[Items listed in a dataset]
════════════════

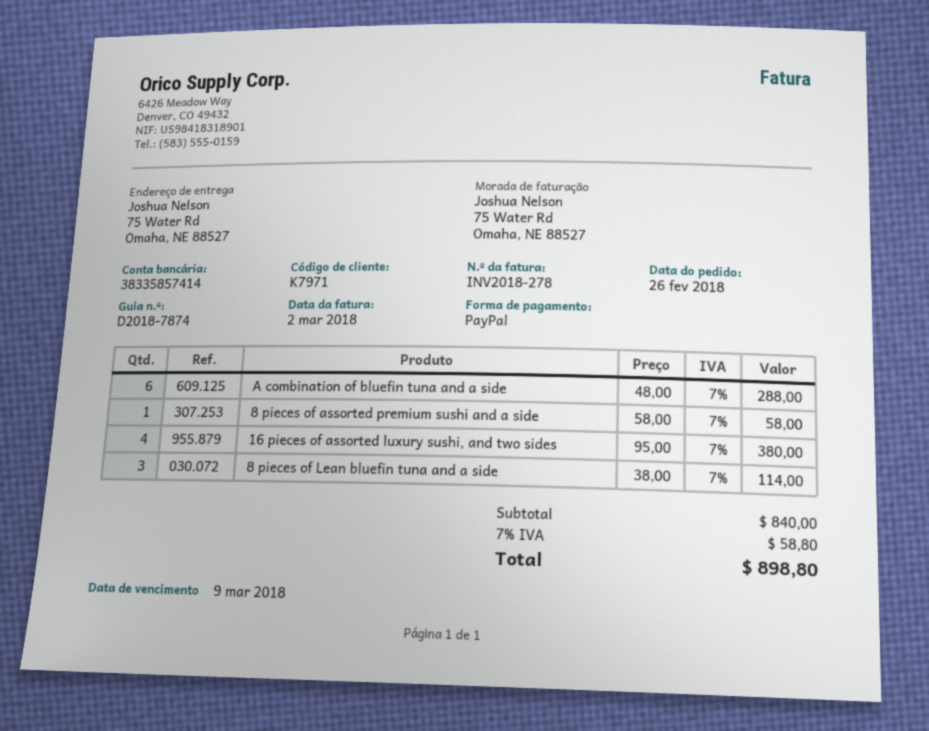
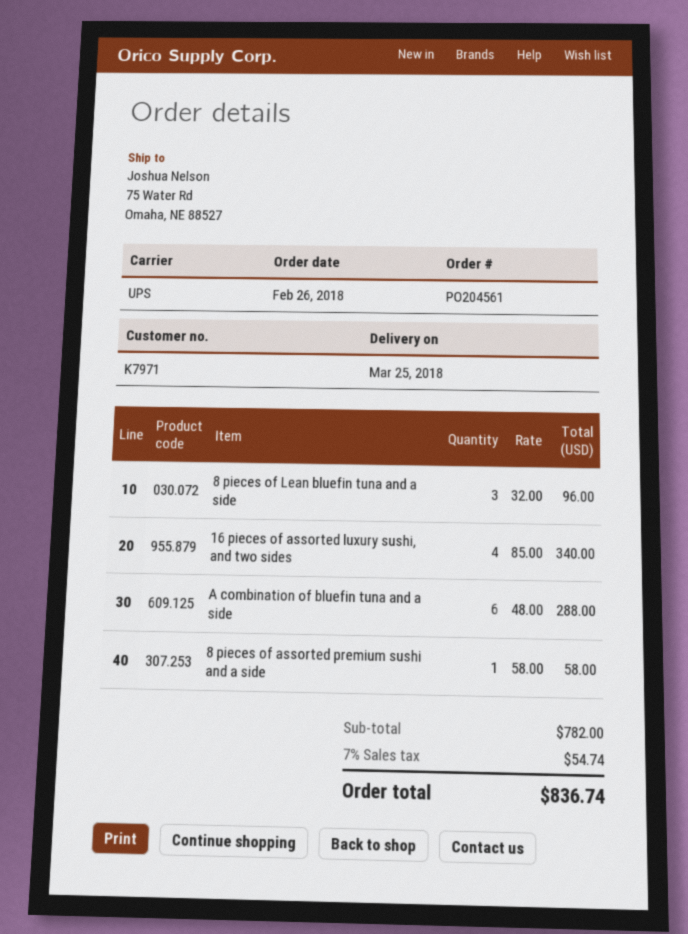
16 pieces of assorted luxury sushi, and two sides: 4 x 95.00 = 380.00 -> 4 x 85.00 = 340.00
8 pieces of Lean bluefin tuna and a side: 3 x 38.00 = 114.00 -> 3 x 32.00 = 96.00
subtotal: 840.00 -> 782.00
tax: 7% = 58.80 -> 7% = 54.74
total: 898.80 -> 836.74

════════════════

Your assignment — Scan the entries above for the word "pieces". Report the lines that hold it.

Result for this task —
16 pieces of assorted luxury sushi, and two sides: 4 x 95.00 = 380.00 -> 4 x 85.00 = 340.00
8 pieces of Lean bluefin tuna and a side: 3 x 38.00 = 114.00 -> 3 x 32.00 = 96.00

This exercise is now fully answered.